Rivers of the World

A number of notable rivers wind through many different countries which become a source of survival to people and a significant component in the ecosystem to various species, both flora and fauna. Here are some of the world's longest flowing rivers:
Nile (4,132 mi/ 6,650 km)
Source: Tributaries of Lake Victoria in Amazon; outflow: Mediterranean Sea
The world’s longest river winds through ten countries: Sudan, Ethiopia, Egypt, Uganda, Tanzania, Kenya, Rwanda, Burundi, Democratic Republic of Congo, Eritrea. It has two branches: White Nile, the longer branch of the river which extends through Lake Victoria and finally to the delta in the Mediterranean; while the Blue Nile flows from The Ethiopian Highlands, merges with the longer branch and contributes to a large part of Egypt. It sustains the life of a variety of amphibians, birds, and over 300 fish species. It also acts as a breeding ground for endangered marine turtles, is a bird migration route, and has a human population living within the area, proving that the River Nile is undoubtedly a river of life.
Amazon (4,000 mi/ 6,400 km)
Source: Glacier-fed lakes, Peru; outflow: Atlantic Ocean
During the early times, this river served as a primary thoroughfare to the interiors of Brazil and northern half of South America. Carrying more water than any other river in the world, the Amazon River is a habitat, including its various waterways and ecosystems such as swamps, marshes, and streams.
Mississippi (2,340 mi/ 3,766 km)
Source: Lake Itasca, Minnesota; outflow: Gulf of Mexico
Apart from being a habitat for immense biodiversity production as well as acting as a migration route for birds and fishes, America’s major waterway has also contributed vastly to its economy. The river's drainage basin (around 3,188,290 sq km in size) trails off into a majority of the 31 states along with two provinces in Canada - Alberta and Saskatchewan. Shrimps, crabs, and alligators (found in isolated backwaters) thrive in this river including significant varieties of fish like catfishes, walleyes, and suckers. Nowadays, the river has also become a recreational destination offering lovers of the outdoors an experience not only of its vast waters but also the wildlife that surrounds it.

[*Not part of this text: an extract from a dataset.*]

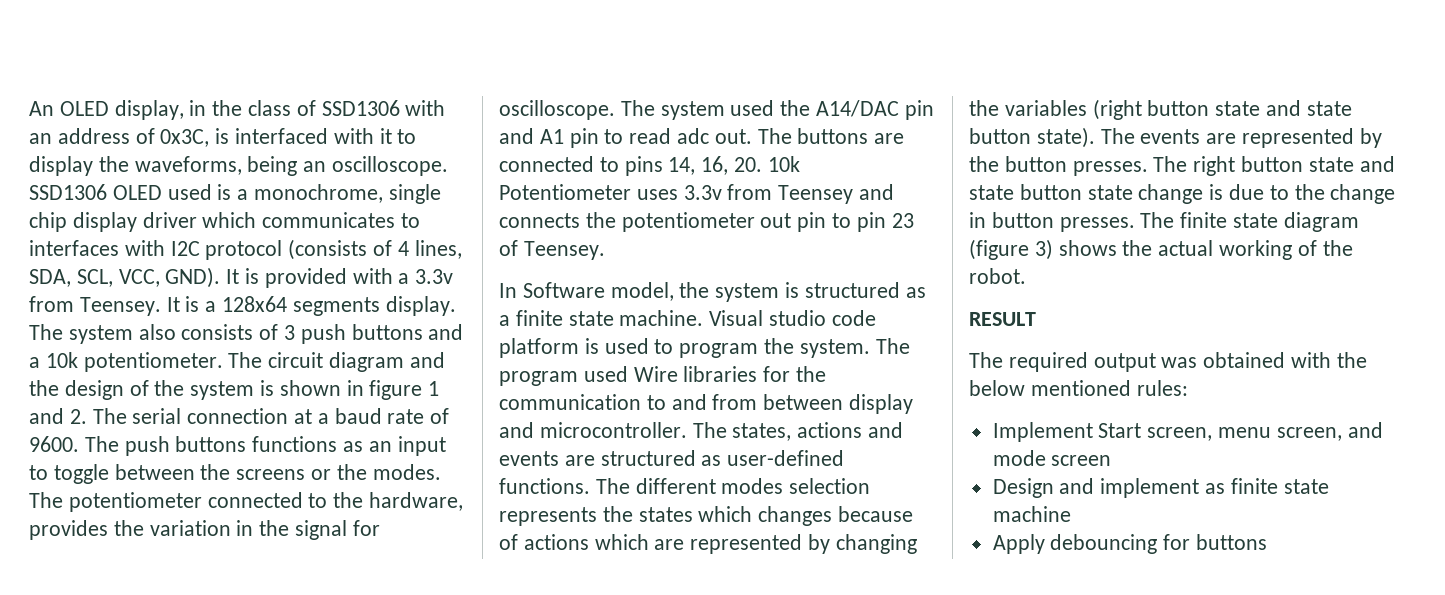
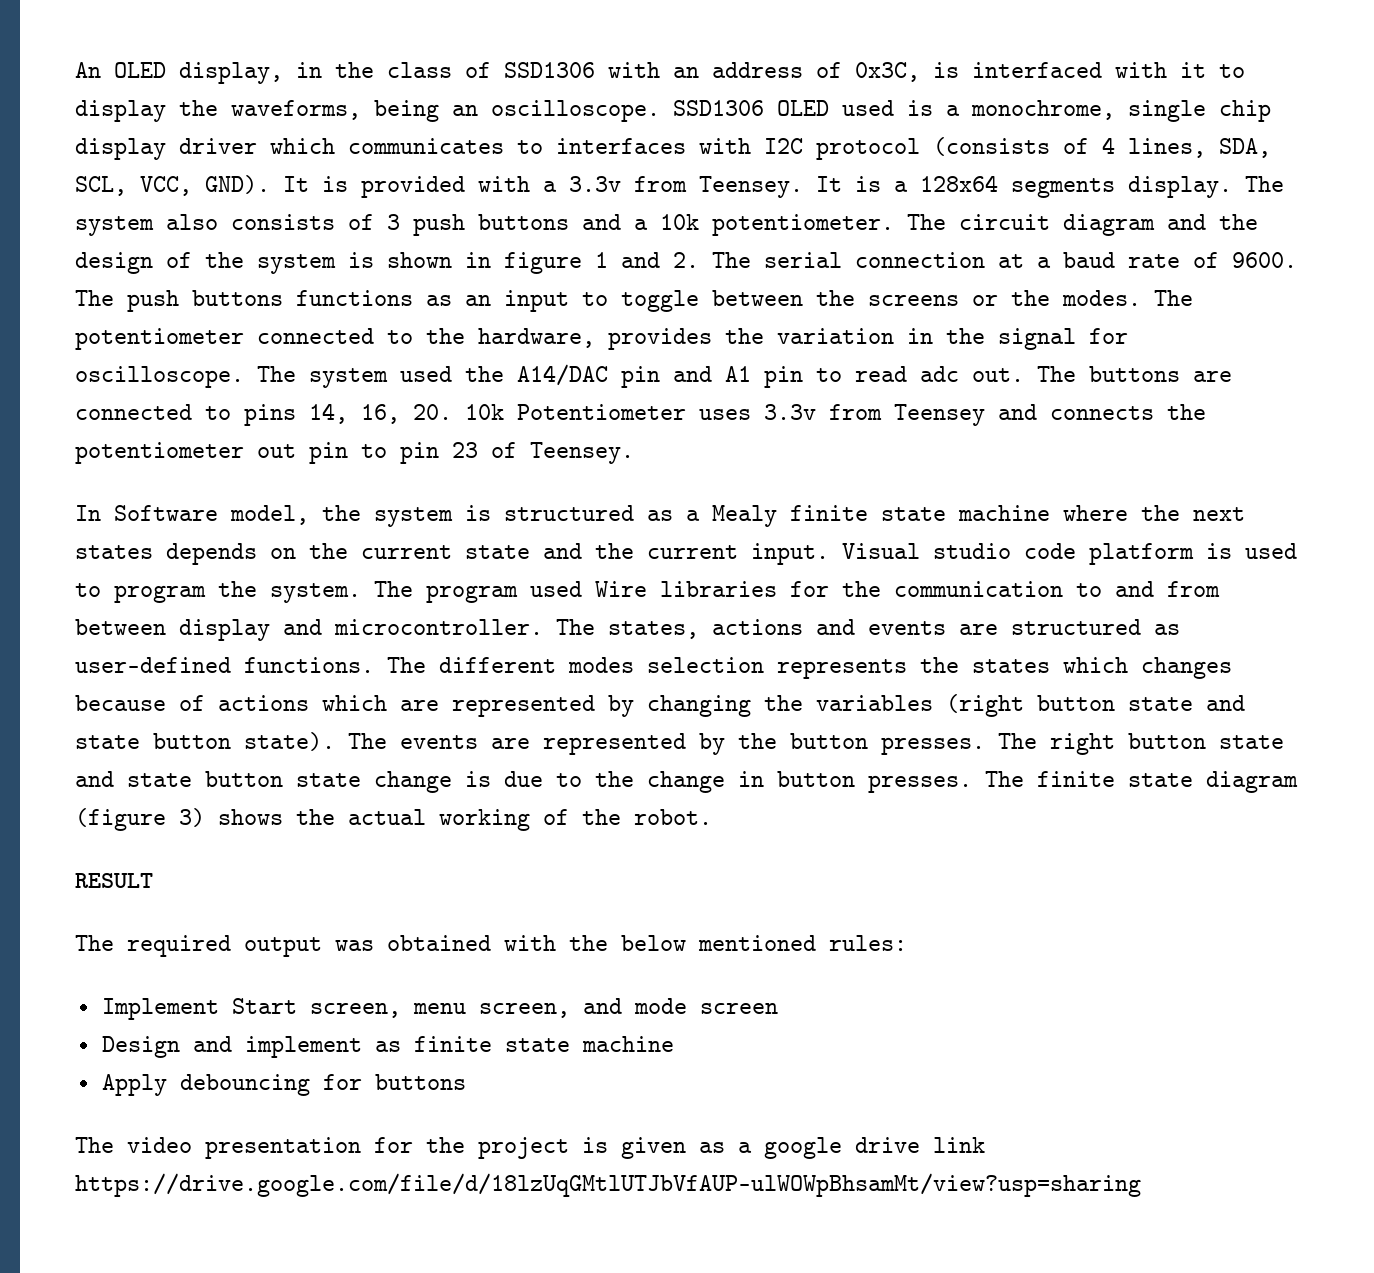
[515,310,704,326] finite state machine. -> [712,505,1245,527] [75,543,829,565] Mealy finite state machine where the next states depends on the current state and the current input.
(1268, 542) none -> [75,1137,985,1159] [75,1173,1141,1197] // The video presentation for the project is given as a google drive link https://drive.google.com/file/d/18lzUqGMtlUTJbVfAUP-ulWOWpBhsamMt/view?usp=sharing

Yangtze (3,915 mi/ 6,300 km)
Source: Tibetan plateau, China; outflow: China Sea
Also called Chang Jiang, which means “long river”, the Yangtze River flows from the Qinghai Province on Tibetan plateau straight to the East China Sea and finally courses to the open in Shanghai. This served as a route for transportation and commercial purposes with its basin possessing a vast biodiversity of fishes, crabs, amphibians, and critically endangered species like crocodiles (found in the lower reaches), the Giant Panda, the largest salamander, and more.
Mekong (2,700 mi/ 4,350 km)
Source: Tibetan Highlands; outflow: South China Sea
From the mountains of China's southeastern Qinghai province, Southeast Asia's longest river flows through Tibet and continues south while creating a border between Laos and Myanmar outflowing to the South China Sea. The Mekong River’s abundance of fish species, which number over a thousand, contributes greatly to the aquaculture livelihood of the areas it comprises.
Rio Grande (1,900 mi/ 3,060 km)
Source: San Juan Mountains, Colorado
Outflow: Gulf of Mexico
Flowing from San Juan’s Mountains of Colorado through New Mexico and forming a border between Texas and Mexico, the Rio Grande is the second longest river in the United States. It is known for its abundance of freshwater life, its high diversity of mollusks, and its role as a home to endemic bird species.
Danube (1,770 mi/ 2,850 km)
Source: Black Forest, Germany
Outflow: Black Sea
Its basin comprises 19 riparian countries including Albania, Bosnia and Herzegovina, Bulgaria, Croatia, Macedonia, Moldova, Romania, Serbia, Montenegro, Switzerland, Ukraine with 8 European Union member states (Austria, Czech Republic, Germany, Hungary, Italy, Poland, Slovakia, Slovenia). The Danube River hosts a wide variety of fish species and its delta on the Black Sea plays a significant role as an ecological area in Europe.